Хижина дяди Тома, или Жизнь среди униженных - стр. 66
Есть в нашем мире прекрасные души, чьи горести оборачиваются благом для других людей; из чьих земных надежд, погребенных в могиле и политых жгучими слезами, как из семян вырастают цветы, целительные для разбитых сердец. Такова была и эта кроткая женщина, что сидела сейчас, медленно роняя слезы, и при свете свечи собирала для несчастной беглянки вещи, из которых каждая говорила ей об ее невозвратимой утрате.

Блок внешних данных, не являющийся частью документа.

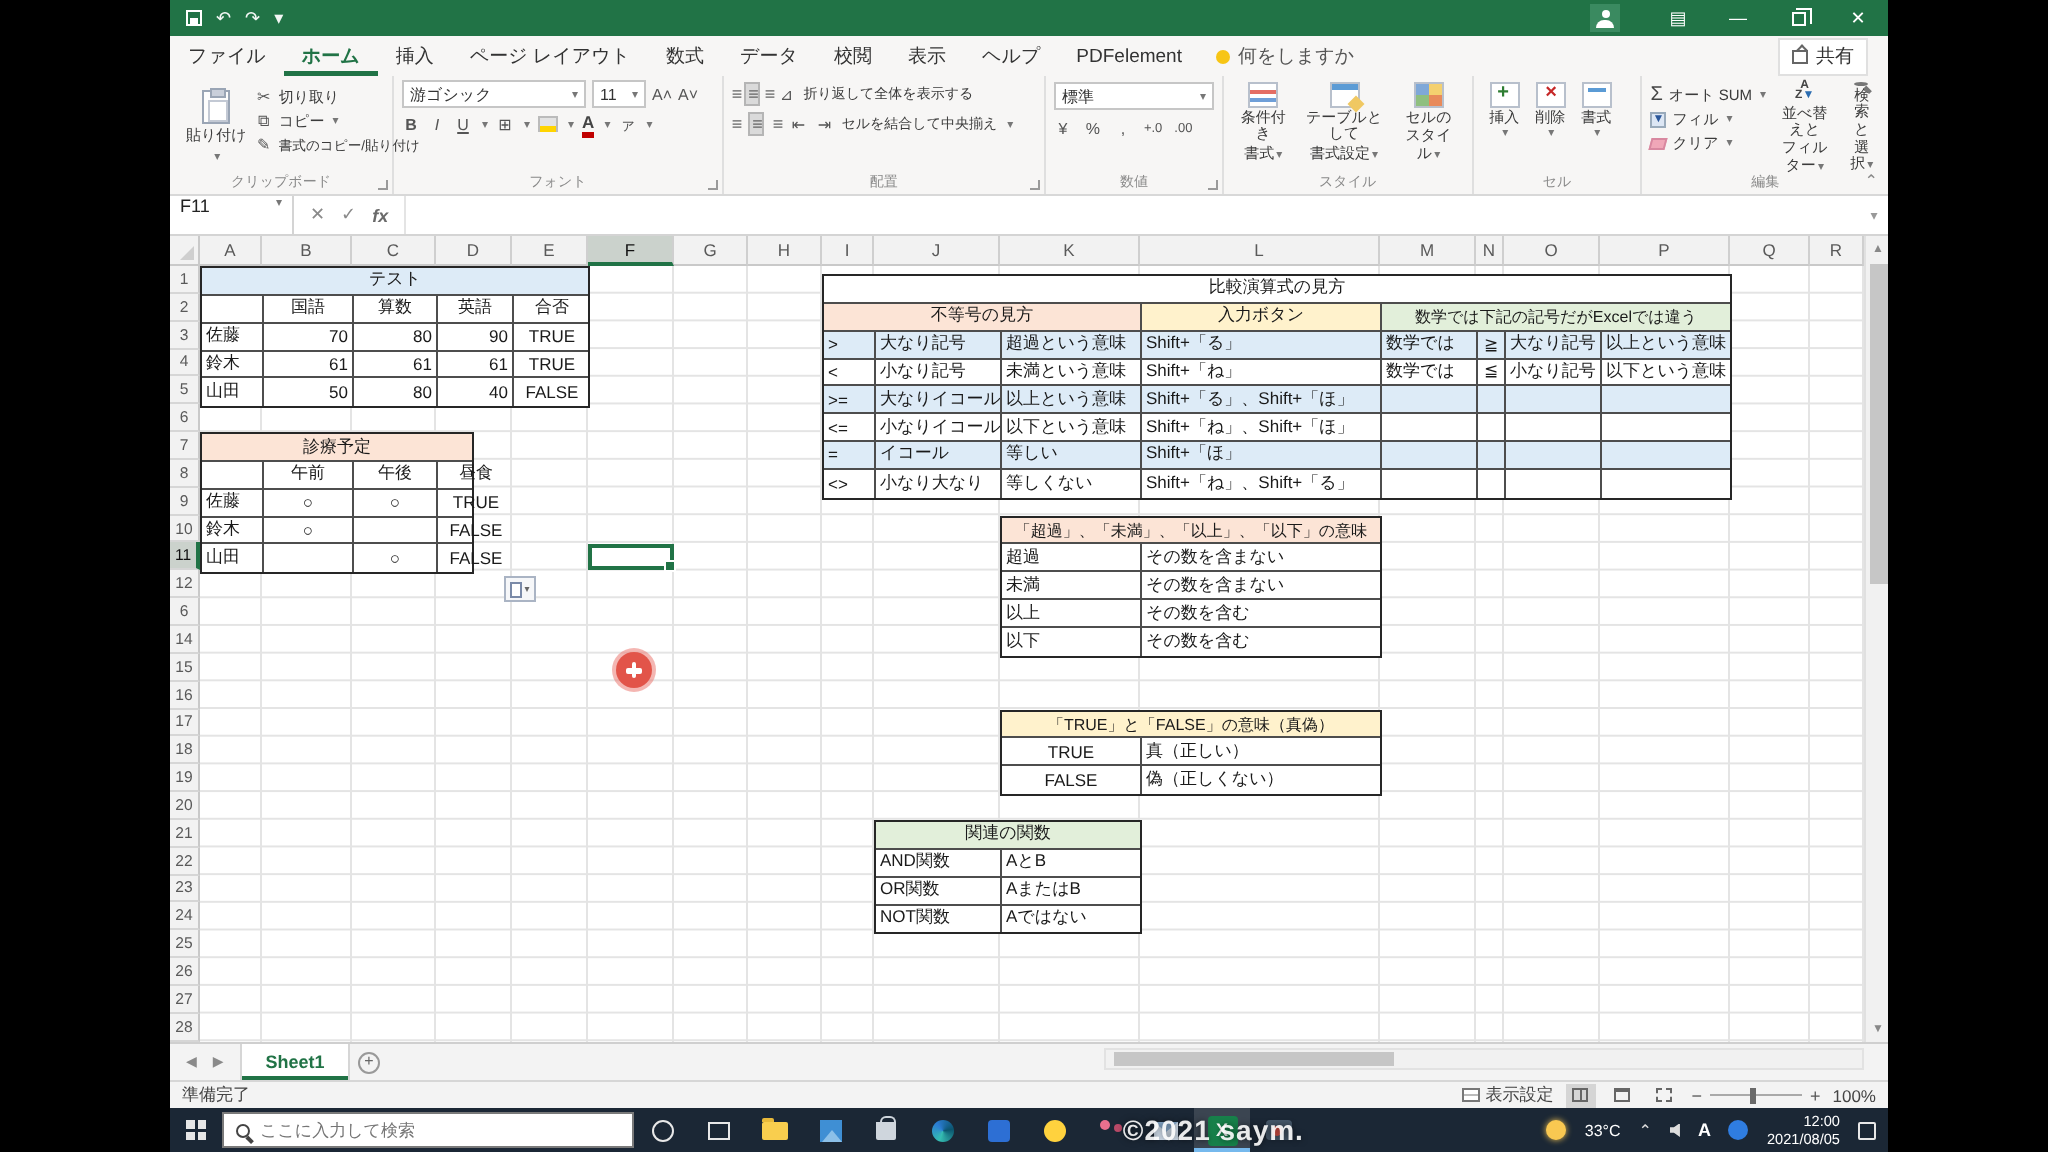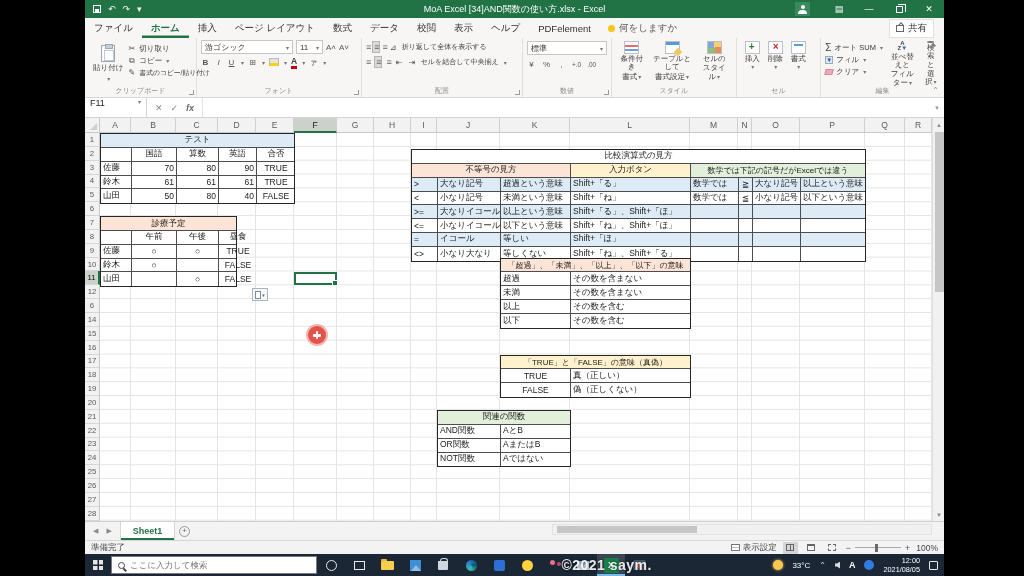--- a/index.html
+++ b/index.html
@@ -119,21 +119,21 @@
 .drow{display:grid;height:13.85px;border-bottom:1px solid #4d4d4d}
 .rows .drow:last-child,.drow.last{border-bottom:none}
 .tc{border-right:1px solid #4d4d4d;display:flex;align-items:center;padding:0 2px;overflow:hidden;white-space:nowrap}
 .tc:last-child{border-right:none}
 .tc.c{justify-content:center;padding:0}
 .tc.r{justify-content:flex-end}
 .t1{left:0;top:0;width:195px}
 .t1 .drow{grid-template-columns:31px 45px 42px 38px 38px}
 .t2{left:0;top:83.1px;width:137px}
 .t2 .drow{grid-template-columns:31px 45px 42px 38px}
-.t3{left:311px;top:16px;width:455px}
+.t3{left:311px;top:4px;width:455px}
 .t3 .drow{grid-template-columns:26px 63px 70px 120px 48px 14px 48px 65px}
 .t3 .subh{display:grid;grid-template-columns:159px 120px 174px;height:13.85px;border-bottom:1px solid #4d4d4d}
 .t3 .rows .drow:nth-child(odd){background:#DDEBF7}
 .t4{left:400px;top:124.65px;width:191px}
 .t4 .drow,.t6 .drow{grid-template-columns:70px 121px}
 .t5{left:400px;top:221.6px;width:191px}
 .t5 .drow{grid-template-columns:70px 121px}
 .t6{left:337px;top:277px;width:134px}
 .t6 .drow{grid-template-columns:63px 71px}
 .bg-blue{background:#DDEBF7}.bg-peach{background:#FCE4D6}.bg-yellow{background:#FFF2CC}.bg-green{background:#E2EFDA}
@@ -228,21 +228,20 @@
 
 <div class="screen">
 
   <div class="titlebar">
     <div class="qat">
       <span class="ic-save"></span>
       <span class="ic">↶</span>
       <span class="ic dim">↷</span>
       <span class="ic">▾</span>
     </div>
-    <div class="win-title">MoA Excel [34]AND関数の使い方.xlsx - Excel</div>
     <div class="tb-right">
       <div class="avatar">
           <i></i>
         </div>
       <div class="winbtn">▤</div>
       <div class="winbtn">—</div>
       <div class="winbtn">
           <span class="ic-restore"></span>
         </div>
       <div class="winbtn">✕</div>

Потом миссис Берд открыла гардероб, достала оттуда два-три платья, присела к своему рабочему столику, вооружилась иглой, ножницами и наперстком и, следуя совету мужа, принялась переделывать эти скромные наряды. Работа затянулась допоздна, и когда старинные часы, стоявшие в углу, пробили полночь, она услышала у дверей негромкий стук колес
– Мери, – сказал мистер Берд, входя в гостиную с перекинутым через руку плащом, – пойди разбуди ее. Пора ехать.
Миссис Берд наспех сложила приготовленные вещи в маленький сундучок и, поручив мужу отнести его в коляску, отправилась в комнату тетушки Дины.
Не прошло и нескольких минут, как Элиза с ребенком на руках появилась на крыльце в плаще, капоре и шали – подарках ее благодетельницы. Мистер Берд быстро усадил их обоих в коляску, миссис Берд проводила отъезжающих до самой подножки. Элиза высунулась из окна и протянула руку, такую же прекрасную и нежную, как та, которая была протянута ей. Большие темные глаза молодой матери не отрывались от миссис Берд, губы ее дрогнули, но она не смогла выговорить ни слова и только указала пальцем на небеса, потом откинулась на сиденье, закрыв лицо руками. Дверца захлопнулась, и коляска отъехала от крыльца.
В каком же положении очутился наш сенатор-патриот, который всю последнюю неделю только и знал, что подстегивал законодательную комиссию своего родного штата, чтобы она приняла более суровые меры против беглецов и против их укрывателей и соучастников!
Наш почтенный сенатор ни в чем не уступал своим вашингтонским собратьям, снискавшим себе бессмертную славу красноречием. С каким величественным видом сидел он, засунув руки в карманы, и возмущался сентиментальным малодушием тех, кто возносит благополучие какой-то горстки жалких беглецов над великими интересами штата!
Он был храбр, как лев, в такого рода спорах и убеждал в собственной правоте и самого себя, и своих слушателей. Но за теми буквами, из которых складывается слово «беглец», для него ничего не стояло, разве только маленькая газетная картинка, где изображался человек с дорожной палкой и узелком за плечами, а ниже – подпись: «Убежал от хозяина». Но силу воздействия истинного горя, которое сказывается в умоляющем человеческом взгляде, в дрожащей худой человеческой руке, в голосе, полном отчаяния и муки, – этого ему не пришлось испытать на себе. Он даже никогда не задумывался над тем, что «беглецом» может быть и несчастная мать, и беззащитный ребенок, как, например, тот, которому отдали шапочку покойного Генри – такую знакомую маленькую шапочку! И поскольку сердце у нашего бедного сенатора было не каменное и не стальное, его патриотизм, как станет ясно каждому, подвергался серьезным испытаниям. Впрочем, не злорадствуйте по этому поводу, наши братья из Южных штатов, ибо нам кажется, что многие из вас поступили бы так же при соответствующих обстоятельствах. Мы знаем, в Кентукки и в Миссисипи есть благородные, великодушные люди, такие, к кому никто не обращался понапрасну с рассказами о своих страданиях. И разве это справедливо, наши добрые братья, что вы ждете от нас деяний, которые вам не позволило бы совершить ваше смелое, честное сердце, будь вы на нашем месте?